(Web document revisions)
*****
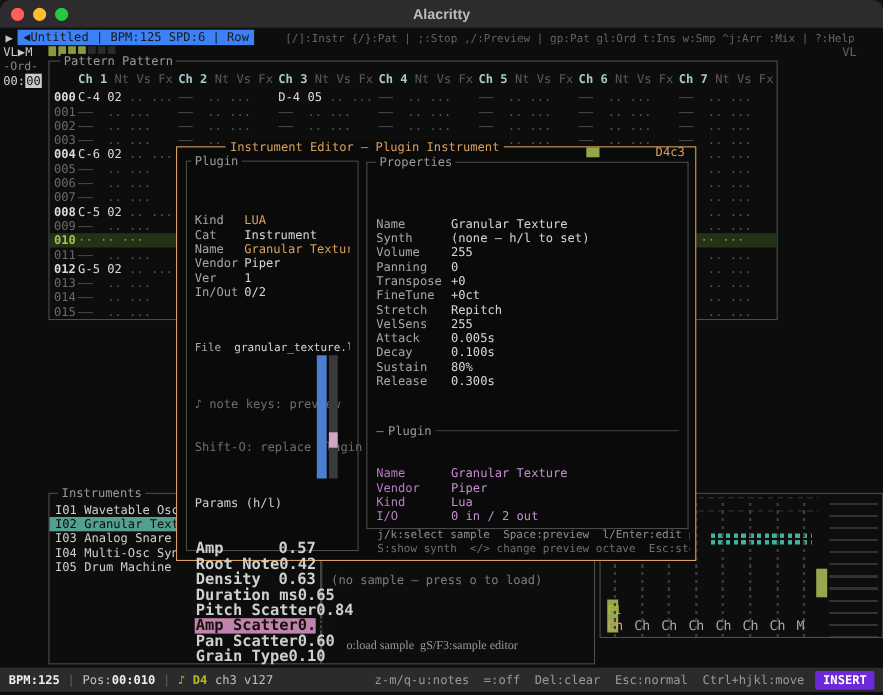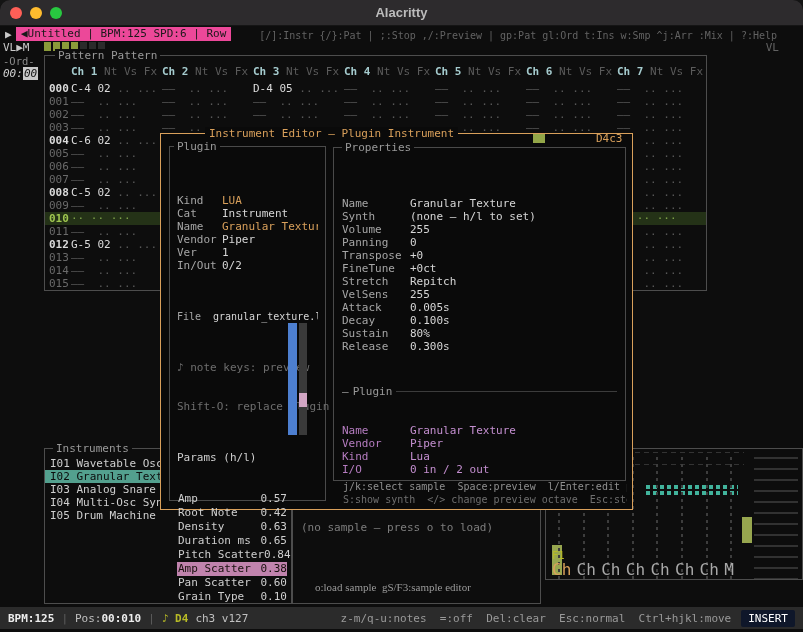--- a/index.html
+++ b/index.html
@@ -6,29 +6,29 @@
 html,body{background:#141414;}
 .window{position:relative;width:803px;height:632px;margin:0 auto;background:#0d0d0d;border-radius:10px 10px 0 0;overflow:hidden;font-family:"DejaVu Sans Mono",monospace;}
 .titlebar{position:absolute;left:0;right:0;top:0;height:26px;background:#2d2b2d;border-bottom:1px solid #151515;}
 .tl-title{position:absolute;left:0;right:0;top:5px;text-align:center;font-family:"Liberation Sans",sans-serif;font-size:13px;font-weight:700;color:#bcbcbc;}
 .lights{position:absolute;left:10px;top:7px;display:flex;gap:8px;}
 .light{width:12px;height:12px;border-radius:50%;display:block;}
 .light.red{background:#ff5f57;}.light.yellow{background:#febc2e;}.light.green{background:#28c840;}
 .term{position:absolute;top:26px;left:0;width:803px;height:606px;background:#0d0d0d;font-size:11px;line-height:13px;color:#cfcfcf;white-space:pre;}
 .abs{position:absolute;}
 .play{left:5px;top:2px;color:#c9c9c9;}
-.tab{left:16px;top:1px;background:#ec4899;color:#191919;padding:0 5px;height:14px;line-height:14px;text-align:center;}
+.tab{left:16px;top:1px;background:#3b82f6;color:#191919;padding:0 5px;height:14px;line-height:14px;text-align:center;}
 .tophints{right:26px;top:3px;font-size:10px;color:#626262;}
 .vulabel{left:3px;top:15px;color:#c9c9c9;}
 .vublocks{left:44px;top:16px;display:flex;gap:2px;}
 .vublocks i{width:7px;height:9px;background:#2b2b2b;display:block;}
 .vublocks i.on{background:#8a9a3a;}
 .vl-right{right:24px;top:15px;color:#626262;text-align:center;}
 .ordtitle{left:3px;top:29px;color:#8a8a8a;font-size:10.5px;}
-.ordentry{left:3px;top:41px;font-style:italic;}
+.ordentry{left:3px;top:41px;}
 .ordentry .prefix{color:#cfcfcf;}
 .ordentry .selpart{background:#c9c9c9;color:#141414;padding:0 1px;}
 .panel{position:absolute;border:1px solid #4d4d4d;background:#0d0d0d;}
 .ptitle{position:absolute;top:-7px;background:#0d0d0d;padding:0 3px;color:#9a9a9a;}
 .pattern{left:44px;top:29px;width:663px;height:236px;z-index:1;}
 .pattern .ptitle{left:10px;}
 .phead{position:absolute;top:9px;left:0;display:flex;}
 .prows{position:absolute;top:26px;left:0;right:0;}
 .prow{display:flex;height:13px;line-height:13px;align-items:center;}
 .prow.cursor{background:#243217;}
@@ -57,21 +57,21 @@
 .props-panel .flabel{width:68px;}
 .fval{color:#d6d6d6;}
 .fval.orange{color:#d9a05b;}
 .frow.magenta .flabel{color:#b57cc0;}
 .frow.magenta .fval{color:#c48fd0;}
 .frow.file{margin-top:12px;font-size:10px;}
 .frow.file .flabel{width:36px;}
 .hintline{color:#6e6e6e;height:13px;line-height:13px;}
 .hintline.mt{margin-top:12px;}
 .params-title{margin-top:12px;color:#cfcfcf;height:13px;}
-.params{margin-top:2px;width:110px;font-size:11px;}
+.params{margin-top:2px;width:110px;font-size:14px;font-weight:bold;}
 .parow{display:flex;height:14px;line-height:14px;padding-left:1px;}
 .parow .pname{flex:1;color:#cfcfcf;}
 .parow .pval{color:#cfcfcf;}
 .parow.sel{background:#c083ad;}
 .parow.sel .pname,.parow.sel .pval{color:#17100d;}
 .bar-blue{position:absolute;left:118px;top:176px;width:9px;height:112px;background:#4d7fd0;}
 .bar-track{position:absolute;left:129px;top:176px;width:8px;height:112px;background:#3a3a3a;}
 .bar-thumb{position:absolute;left:0;top:70px;width:8px;height:14px;background:#d2a6c4;}
 .pdivider{display:flex;align-items:center;height:13px;margin-top:6px;gap:4px;color:#9a9a9a;}
 .pdivider .dline{flex:1;border-top:1px solid #3c3c3c;}
@@ -81,39 +81,39 @@
 .instr{left:44px;top:422px;width:248px;height:156px;z-index:5;}
 .instr .ptitle{left:8px;}
 .instr-items{position:absolute;top:8px;left:0;right:0;}
 .irow{height:13px;line-height:13px;padding-left:5px;color:#cfcfcf;}
 .irow.sel{background:#53a08e;color:#0c0c0c;}
 .samplep{left:292px;top:422px;width:249px;height:156px;z-index:5;}
 .sample-empty{position:absolute;left:8px;top:72px;color:#7d7d7d;text-align:center;}
 .sample-footer{position:absolute;left:22px;bottom:9px;color:#9a9a9a;font-family:Liberation Serif, serif;}
 .mixer{left:545px;top:422px;width:258px;height:132px;z-index:5;}
 .track{position:absolute;top:8px;height:122px;width:2px;background:repeating-linear-gradient(180deg,#3d3d3d 0 3px,transparent 3px 7px);}
-.chlabel{position:absolute;bottom:3px;font-size:16px;color:#a8a8a8;}
+.chlabel{position:absolute;bottom:3px;font-size:12px;color:#a8a8a8;}
 .chlabel.active{color:#d9a05b;}
 .meterstrip{position:absolute;left:100px;width:92px;height:4px;background:repeating-linear-gradient(90deg,#41b39c 0 4px,transparent 4px 7px);}
 .ms1{top:36px;}.ms2{top:42px;}
 .fader{position:absolute;background:#97a64f;}
 .fader.f1{left:6px;top:96px;width:10px;height:30px;}
 .fader.fm{left:196px;top:68px;width:10px;height:26px;}
 .f1label{position:absolute;left:6px;bottom:17px;color:#b8bb26;font-size:10.5px;}
 .rgrid{position:absolute;right:4px;top:8px;width:44px;height:122px;background:repeating-linear-gradient(180deg,#323232 0 2px,transparent 2px 11px);}
 .mixhline{position:absolute;left:8px;width:190px;height:1px;background:repeating-linear-gradient(90deg,#333 0 5px,transparent 5px 9px);}
 .mh1{top:3px;}.mh2{top:15px;}
 .statusbar{position:absolute;left:0;top:581px;width:803px;height:22px;background:#2b2b2b;display:flex;align-items:center;padding:0 8px;z-index:40;font-size:11px;color:#c0c0c0;}
 .sbleft{display:flex;align-items:center;gap:7px;}
 .sbsep{color:#5e5e5e;}
 .sbbold{font-weight:700;color:#ededed;}
 .sbnote{color:#b8bb26;font-weight:700;}
 .sbright{margin-left:auto;display:flex;align-items:center;gap:10px;}
 .sbhints{color:#9a9a9a;}
-.insert{background:#0f172a;color:#fff;font-weight:400;padding:2px 7px;border-radius:2px;}
+.insert{background:#6d28d9;color:#fff;font-weight:700;padding:2px 7px;border-radius:2px;}
 </style>
 </head>
 <body>
 
 <div class="window">
   <div class="titlebar">
     <div class="lights">
       <span class="light red"></span>
       <span class="light yellow"></span>
       <span class="light green"></span>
*****
_What you will do:_ Pictures do not belong in the copy. Output all of the records exactly.

_Result for this exercise:_
--- a/index.html
+++ b/index.html
@@ -6,29 +6,29 @@
 html,body{background:#141414;}
 .window{position:relative;width:803px;height:632px;margin:0 auto;background:#0d0d0d;border-radius:10px 10px 0 0;overflow:hidden;font-family:"DejaVu Sans Mono",monospace;}
 .titlebar{position:absolute;left:0;right:0;top:0;height:26px;background:#2d2b2d;border-bottom:1px solid #151515;}
 .tl-title{position:absolute;left:0;right:0;top:5px;text-align:center;font-family:"Liberation Sans",sans-serif;font-size:13px;font-weight:700;color:#bcbcbc;}
 .lights{position:absolute;left:10px;top:7px;display:flex;gap:8px;}
 .light{width:12px;height:12px;border-radius:50%;display:block;}
 .light.red{background:#ff5f57;}.light.yellow{background:#febc2e;}.light.green{background:#28c840;}
 .term{position:absolute;top:26px;left:0;width:803px;height:606px;background:#0d0d0d;font-size:11px;line-height:13px;color:#cfcfcf;white-space:pre;}
 .abs{position:absolute;}
 .play{left:5px;top:2px;color:#c9c9c9;}
-.tab{left:16px;top:1px;background:#ec4899;color:#191919;padding:0 5px;height:14px;line-height:14px;text-align:center;}
+.tab{left:16px;top:1px;background:#3b82f6;color:#191919;padding:0 5px;height:14px;line-height:14px;text-align:center;}
 .tophints{right:26px;top:3px;font-size:10px;color:#626262;}
 .vulabel{left:3px;top:15px;color:#c9c9c9;}
 .vublocks{left:44px;top:16px;display:flex;gap:2px;}
 .vublocks i{width:7px;height:9px;background:#2b2b2b;display:block;}
 .vublocks i.on{background:#8a9a3a;}
 .vl-right{right:24px;top:15px;color:#626262;text-align:center;}
 .ordtitle{left:3px;top:29px;color:#8a8a8a;font-size:10.5px;}
-.ordentry{left:3px;top:41px;font-style:italic;}
+.ordentry{left:3px;top:41px;}
 .ordentry .prefix{color:#cfcfcf;}
 .ordentry .selpart{background:#c9c9c9;color:#141414;padding:0 1px;}
 .panel{position:absolute;border:1px solid #4d4d4d;background:#0d0d0d;}
 .ptitle{position:absolute;top:-7px;background:#0d0d0d;padding:0 3px;color:#9a9a9a;}
 .pattern{left:44px;top:29px;width:663px;height:236px;z-index:1;}
 .pattern .ptitle{left:10px;}
 .phead{position:absolute;top:9px;left:0;display:flex;}
 .prows{position:absolute;top:26px;left:0;right:0;}
 .prow{display:flex;height:13px;line-height:13px;align-items:center;}
 .prow.cursor{background:#243217;}
@@ -57,21 +57,21 @@
 .props-panel .flabel{width:68px;}
 .fval{color:#d6d6d6;}
 .fval.orange{color:#d9a05b;}
 .frow.magenta .flabel{color:#b57cc0;}
 .frow.magenta .fval{color:#c48fd0;}
 .frow.file{margin-top:12px;font-size:10px;}
 .frow.file .flabel{width:36px;}
 .hintline{color:#6e6e6e;height:13px;line-height:13px;}
 .hintline.mt{margin-top:12px;}
 .params-title{margin-top:12px;color:#cfcfcf;height:13px;}
-.params{margin-top:2px;width:110px;font-size:11px;}
+.params{margin-top:2px;width:110px;font-size:14px;font-weight:bold;}
 .parow{display:flex;height:14px;line-height:14px;padding-left:1px;}
 .parow .pname{flex:1;color:#cfcfcf;}
 .parow .pval{color:#cfcfcf;}
 .parow.sel{background:#c083ad;}
 .parow.sel .pname,.parow.sel .pval{color:#17100d;}
 .bar-blue{position:absolute;left:118px;top:176px;width:9px;height:112px;background:#4d7fd0;}
 .bar-track{position:absolute;left:129px;top:176px;width:8px;height:112px;background:#3a3a3a;}
 .bar-thumb{position:absolute;left:0;top:70px;width:8px;height:14px;background:#d2a6c4;}
 .pdivider{display:flex;align-items:center;height:13px;margin-top:6px;gap:4px;color:#9a9a9a;}
 .pdivider .dline{flex:1;border-top:1px solid #3c3c3c;}
@@ -81,39 +81,39 @@
 .instr{left:44px;top:422px;width:248px;height:156px;z-index:5;}
 .instr .ptitle{left:8px;}
 .instr-items{position:absolute;top:8px;left:0;right:0;}
 .irow{height:13px;line-height:13px;padding-left:5px;color:#cfcfcf;}
 .irow.sel{background:#53a08e;color:#0c0c0c;}
 .samplep{left:292px;top:422px;width:249px;height:156px;z-index:5;}
 .sample-empty{position:absolute;left:8px;top:72px;color:#7d7d7d;text-align:center;}
 .sample-footer{position:absolute;left:22px;bottom:9px;color:#9a9a9a;font-family:Liberation Serif, serif;}
 .mixer{left:545px;top:422px;width:258px;height:132px;z-index:5;}
 .track{position:absolute;top:8px;height:122px;width:2px;background:repeating-linear-gradient(180deg,#3d3d3d 0 3px,transparent 3px 7px);}
-.chlabel{position:absolute;bottom:3px;font-size:16px;color:#a8a8a8;}
+.chlabel{position:absolute;bottom:3px;font-size:12px;color:#a8a8a8;}
 .chlabel.active{color:#d9a05b;}
 .meterstrip{position:absolute;left:100px;width:92px;height:4px;background:repeating-linear-gradient(90deg,#41b39c 0 4px,transparent 4px 7px);}
 .ms1{top:36px;}.ms2{top:42px;}
 .fader{position:absolute;background:#97a64f;}
 .fader.f1{left:6px;top:96px;width:10px;height:30px;}
 .fader.fm{left:196px;top:68px;width:10px;height:26px;}
 .f1label{position:absolute;left:6px;bottom:17px;color:#b8bb26;font-size:10.5px;}
 .rgrid{position:absolute;right:4px;top:8px;width:44px;height:122px;background:repeating-linear-gradient(180deg,#323232 0 2px,transparent 2px 11px);}
 .mixhline{position:absolute;left:8px;width:190px;height:1px;background:repeating-linear-gradient(90deg,#333 0 5px,transparent 5px 9px);}
 .mh1{top:3px;}.mh2{top:15px;}
 .statusbar{position:absolute;left:0;top:581px;width:803px;height:22px;background:#2b2b2b;display:flex;align-items:center;padding:0 8px;z-index:40;font-size:11px;color:#c0c0c0;}
 .sbleft{display:flex;align-items:center;gap:7px;}
 .sbsep{color:#5e5e5e;}
 .sbbold{font-weight:700;color:#ededed;}
 .sbnote{color:#b8bb26;font-weight:700;}
 .sbright{margin-left:auto;display:flex;align-items:center;gap:10px;}
 .sbhints{color:#9a9a9a;}
-.insert{background:#0f172a;color:#fff;font-weight:400;padding:2px 7px;border-radius:2px;}
+.insert{background:#6d28d9;color:#fff;font-weight:700;padding:2px 7px;border-radius:2px;}
 </style>
 </head>
 <body>
 
 <div class="window">
   <div class="titlebar">
     <div class="lights">
       <span class="light red"></span>
       <span class="light yellow"></span>
       <span class="light green"></span>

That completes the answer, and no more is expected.